Page 1 of 1

parsing custom tags

Posted: Fri Sep 28, 2007 4:27 pm
by GeXus
How would you guys suggest parsing custom tags such as:

<tag:name small="SomeName" large="ThisIsSomeName"/>

Basically I would want to get the small and large values for tag:name

I was thinking of using XPath, but just wanted to see what you guys would suggest...

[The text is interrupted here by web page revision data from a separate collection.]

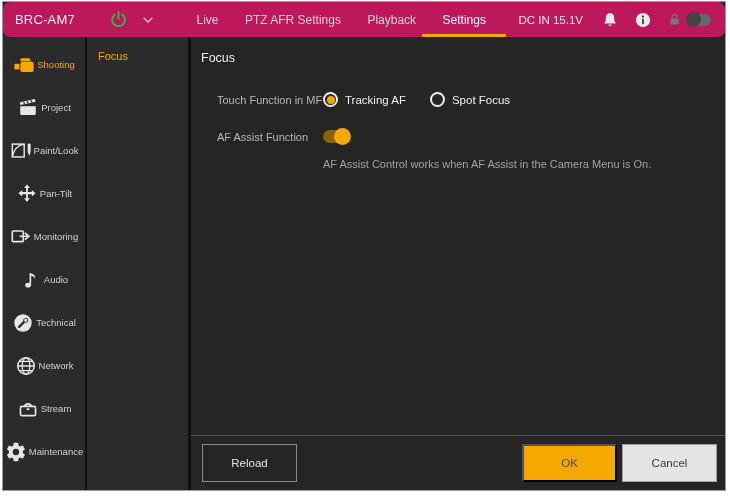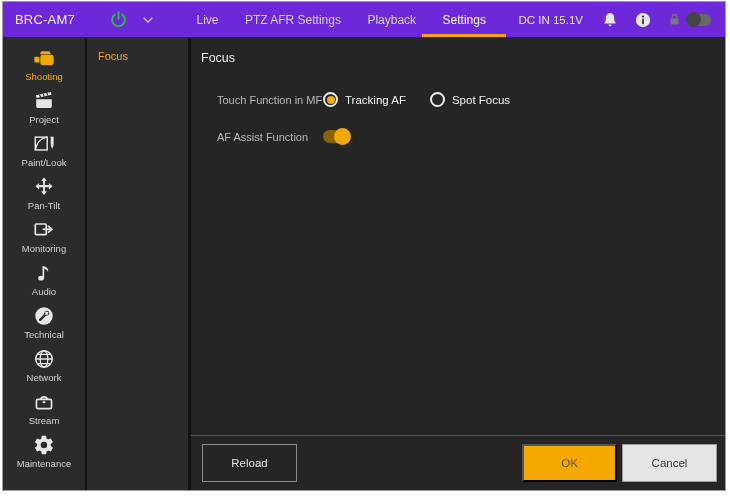--- a/index.html
+++ b/index.html
@@ -4,22 +4,22 @@
 <style>
   * { box-sizing: border-box; margin: 0; padding: 0; }
   body { background: #ffffff; font-family: "Liberation Sans", sans-serif; }
   .app {
     margin: 1px 2px; width: 724px; height: 490px;
     border: 1px solid #9a9a9a; background: #252525;
     display: flex; flex-direction: column; overflow: hidden;
   }
   
   .topbar {
-    flex: 0 0 35px; background: #6d28d9;
-    display: flex; align-items: center; padding: 0 14px 0 12px;
+    flex: 0 0 35px; background: #be185d;
+    display: flex; align-items: center; padding: 0 14px 0 12px; border-radius: 7px;
   }
   .device { font-size: 13px; color: #f2f2f2; width: 78px; letter-spacing: .2px; }
   .pwr { margin-left: 16px; display: flex; cursor: pointer; }
   .chev { margin-left: 12px; display: flex; cursor: pointer; }
   .tabs { flex: 1; height: 100%; display: flex; justify-content: space-evenly; align-items: stretch; margin: 0 4px 0 18px; }
   .tab { position: relative; display: flex; align-items: center; font-size: 12px; color: #d4d4d4; padding: 0 4px; cursor: pointer; white-space: nowrap; }
   .tab.active { color: #ffffff; }
   .tab.active::after {
     content: ""; position: absolute; left: 50%; transform: translateX(-50%);
     bottom: 0; width: 84px; height: 3px; background: #F5A800;
@@ -28,21 +28,21 @@
   .top-icons { display: flex; align-items: center; gap: 15px; margin-left: 12px; }
   .top-icons .ic { display: flex; cursor: pointer; }
   .lockgrp { display: flex; align-items: center; gap: 5px; cursor: pointer; }
   .mini-toggle { width: 24px; height: 12px; border-radius: 6px; background: #686868; position: relative; }
   .mini-knob { position: absolute; left: -1px; top: -2px; width: 15px; height: 15px; border-radius: 50%; background: #454545; }
   
   .content { flex: 1; display: flex; min-height: 0; }
   .vdiv1 { width: 2px; background: #121212; }
   .vdiv2 { width: 3px; background: #121212; }
   .sidebar { width: 82px; background: #2b2b2b; padding-top: 6px; display: flex; flex-direction: column; }
-  .side-item { height: 43px; display: flex; flex-direction: column; align-items: center; justify-content: center; gap: 2px; cursor: pointer; color: #e6e6e6; }
+  .side-item { height: 43px; display: flex; flex-direction: row; align-items: center; justify-content: center; gap: 2px; cursor: pointer; color: #e6e6e6; }
   .side-item .lbl { font-size: 9.5px; color: #d2d2d2; }
   .side-item.active { color: #F5A800; }
   .side-item.active .lbl { color: #F5A800; }
   .side-item svg { display: block; }
   .submenu { width: 101px; background: #2b2b2b; padding: 13px 0 0 11px; }
   .submenu-item { font-size: 11px; color: #F5A800; cursor: pointer; }
   
   .main { flex: 1; background: #252525; display: flex; flex-direction: column; }
   .main-title { margin: 14px 0 0 10px; font-size: 12.5px; color: #f0f0f0; font-weight: normal; }
   .setting-row { margin: 0 12px 0 26px; display: flex; align-items: center; }
@@ -238,20 +238,21 @@
         </div>
       </div>
 
       <div class="setting-row row-afassist">
         <span class="row-label">AF Assist Function</span>
         <span class="toggle">
             <span class="knob"></span>
           </span>
       </div>
 
+      <div class="note">AF Assist Control works when AF Assist in the Camera Menu is On.</div>
 
       <div class="footer">
         <button class="btn btn-reload">Reload</button>
         <button class="btn btn-ok">OK</button>
         <button class="btn btn-cancel">Cancel</button>
       </div>
     </main>
 
   </div>
 </div>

Posted: Sat Sep 29, 2007 8:13 am
by volka
I'd use XSL (including xpath).
http://www.w3schools.com/xsl/xsl_intro.asp

Posted: Sun Sep 30, 2007 10:28 pm
by GeXus
For what the way I'm trying to implement this, I don't think XSL will work.. because I won't actually have an xml document... I'm also finding as I begin to play with DomDocument, that it won't seem to accept foreign tags, that are not standard HTML.

Basically here is what I'm attempting to do...

Code: Select all

$dom = new DomDocument();
$dom->loadHTML("<html><body><tag:date format=\"Y d, M\"></body></html>");
Then I would use XPath to parse through that...

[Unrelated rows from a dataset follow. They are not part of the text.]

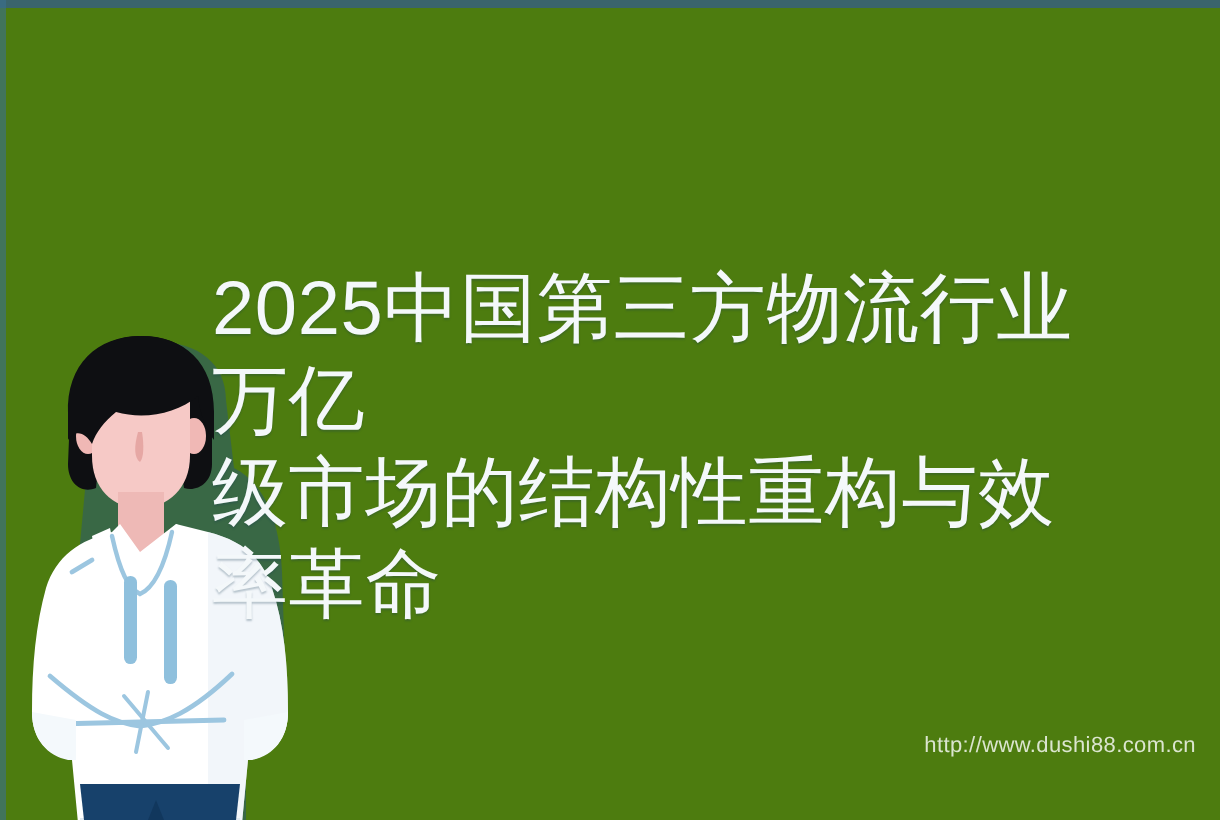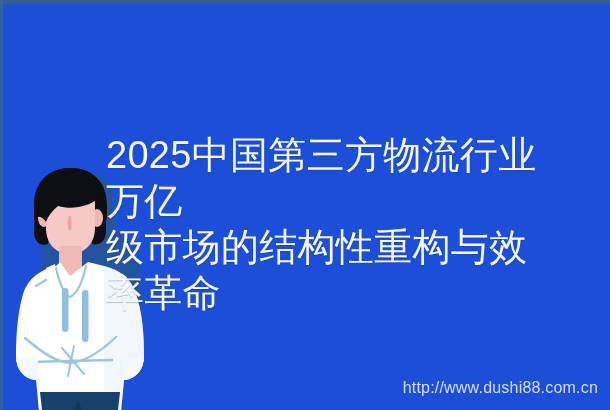--- a/index.html
+++ b/index.html
@@ -5,21 +5,21 @@
   html, body {
     margin: 0;
     padding: 0;
     background: #2f5f7c;
   }
   #stage {
     position: relative;
     width: 610px;
     height: 410px;
     overflow: hidden;
-    background: #1d4ed8;
+    background: #4d7c0f;
     font-family: "Liberation Sans", "DejaVu Sans", sans-serif;
     -webkit-font-smoothing: antialiased;
   }
 
   
   #top-edge {
     position: absolute;
     left: 0; top: 0;
     width: 610px; height: 4px;
     background: #37607c;
@@ -46,23 +46,23 @@
     font-weight: 400;
     text-align: left;
     white-space: pre-wrap;
     text-shadow: 0 1px 1px rgba(25,60,82,.28);
   }
 
   
   #watermark {
     position: absolute;
     right: 12px;
-    bottom: 13px;
+    bottom: 28px;
     color: rgba(255,255,255,.80);
-    font-size: 16px;
+    font-size: 11px;
     line-height: 18px;
     letter-spacing: .2px;
     white-space: nowrap;
   }
 
   
   #figure {
     position: absolute;
     left: 0px;
     top: 160px;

What do you think? Thanks!

Posted: Mon Oct 01, 2007 12:11 am
by alex.barylski
Maybe use the loadXML() instead if you need to load custom tags. I think you need to tinker with the namespace functions too if you plan on using them.

Posted: Mon Oct 01, 2007 12:41 am
by volka
GeXus wrote:because I won't actually have an xml document...
a) Why not? <html><body><tag:date format="Y d, M"></body></html> is a well formed xml document (fragment).
b) the result of loadhtml() is a "normal" dom object, just like the result of load(), loadxml(), ...

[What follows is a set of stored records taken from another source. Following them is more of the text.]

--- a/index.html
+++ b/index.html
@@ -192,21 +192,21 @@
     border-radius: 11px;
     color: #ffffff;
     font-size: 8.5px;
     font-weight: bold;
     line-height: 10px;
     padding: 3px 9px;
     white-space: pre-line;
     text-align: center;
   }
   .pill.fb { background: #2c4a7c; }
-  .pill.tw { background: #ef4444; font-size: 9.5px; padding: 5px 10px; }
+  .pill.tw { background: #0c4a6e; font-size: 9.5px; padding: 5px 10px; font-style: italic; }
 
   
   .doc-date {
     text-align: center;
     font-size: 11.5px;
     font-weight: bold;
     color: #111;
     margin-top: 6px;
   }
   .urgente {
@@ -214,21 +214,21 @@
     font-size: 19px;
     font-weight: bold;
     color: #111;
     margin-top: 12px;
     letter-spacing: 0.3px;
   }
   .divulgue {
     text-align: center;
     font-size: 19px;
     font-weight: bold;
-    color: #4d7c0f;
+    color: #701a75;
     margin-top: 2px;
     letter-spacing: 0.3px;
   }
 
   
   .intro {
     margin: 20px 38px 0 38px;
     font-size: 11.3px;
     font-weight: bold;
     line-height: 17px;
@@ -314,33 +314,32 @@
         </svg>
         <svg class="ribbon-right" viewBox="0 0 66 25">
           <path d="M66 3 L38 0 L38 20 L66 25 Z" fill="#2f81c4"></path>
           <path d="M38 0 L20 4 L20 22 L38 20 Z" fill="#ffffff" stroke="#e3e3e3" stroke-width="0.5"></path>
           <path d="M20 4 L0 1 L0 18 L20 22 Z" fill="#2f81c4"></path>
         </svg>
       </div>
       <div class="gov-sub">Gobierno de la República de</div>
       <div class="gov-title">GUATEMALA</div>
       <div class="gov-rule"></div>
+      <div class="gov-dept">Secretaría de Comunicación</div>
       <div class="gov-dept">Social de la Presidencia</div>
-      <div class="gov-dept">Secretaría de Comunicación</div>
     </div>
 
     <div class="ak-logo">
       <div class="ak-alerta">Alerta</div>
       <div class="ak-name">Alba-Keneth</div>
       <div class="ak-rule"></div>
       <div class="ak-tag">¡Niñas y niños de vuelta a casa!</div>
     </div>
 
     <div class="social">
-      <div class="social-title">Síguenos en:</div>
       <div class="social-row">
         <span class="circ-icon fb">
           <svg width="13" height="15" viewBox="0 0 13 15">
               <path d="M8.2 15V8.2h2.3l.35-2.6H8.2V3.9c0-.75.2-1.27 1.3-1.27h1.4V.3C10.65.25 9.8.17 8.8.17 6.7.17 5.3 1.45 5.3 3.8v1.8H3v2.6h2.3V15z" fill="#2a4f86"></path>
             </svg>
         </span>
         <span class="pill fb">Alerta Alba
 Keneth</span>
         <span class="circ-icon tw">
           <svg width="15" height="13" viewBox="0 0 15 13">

Posted: Mon Oct 01, 2007 9:31 am
by GeXus
volka wrote:
GeXus wrote:because I won't actually have an xml document...
a) Why not? <html><body><tag:date format="Y d, M"></body></html> is a well formed xml document (fragment).
b) the result of loadhtml() is a "normal" dom object, just like the result of load(), loadxml(), ...

What if the code is very messy? This is for, what should be, a very simple template system for 3rd parties to create customized templates... So it's possible the html could be missing closing tags, etc.

Posted: Mon Oct 01, 2007 9:38 am
by volka
Since you're developing a new template system there are no relic templates to consider.
Why not forcing the users to do things right? Why spending so much time to fix errors others haven't made yet?

Posted: Mon Oct 01, 2007 9:40 am
by GeXus
volka wrote:Since you're developing a new template system there are no relic templates to consider.
Why not forcing the users to do things right? Why spending so much time to fix errors others haven't made yet?
So you think just check if the LoadXML works and if it doesn't throw an error message? I could do that... but there also will be inline css, which I'm now sure how that will work, I'll have to test it.... also the type of people using this, aren't exactly "HTML Gurus", so chances are there will be errors, and it would be nice to keep it more streamline, then display error messages.


I like how smarty templates work, in that it doesn't matter how anything is formatted, it only checks for the tags in the content... nothing to do with formatting... as long as the tags themselves are formated properly.... however, i don't want to use smarty for this.

Posted: Thu Oct 25, 2007 6:17 pm
by GeXus
I wanted to follow-up on this, it got put on hold, but now I'm back looking into options...

What about using preg_match or preg_replace for this? Any ideas how I would do that for a tag like

<tag:date format="d m y"/>

There could be multiple tags with different formats in the html... This would obviously be replaced with a formated date.

Thanks!

Posted: Thu Oct 25, 2007 6:25 pm
by feyd
Likely, preg_replace_callback(). You would probably want to use a generalized pattern to match any custom tag then parse it further internally in the callback.

Posted: Thu Oct 25, 2007 9:47 pm
by GeXus
Ah yes, perfect... that looks good! thanks :)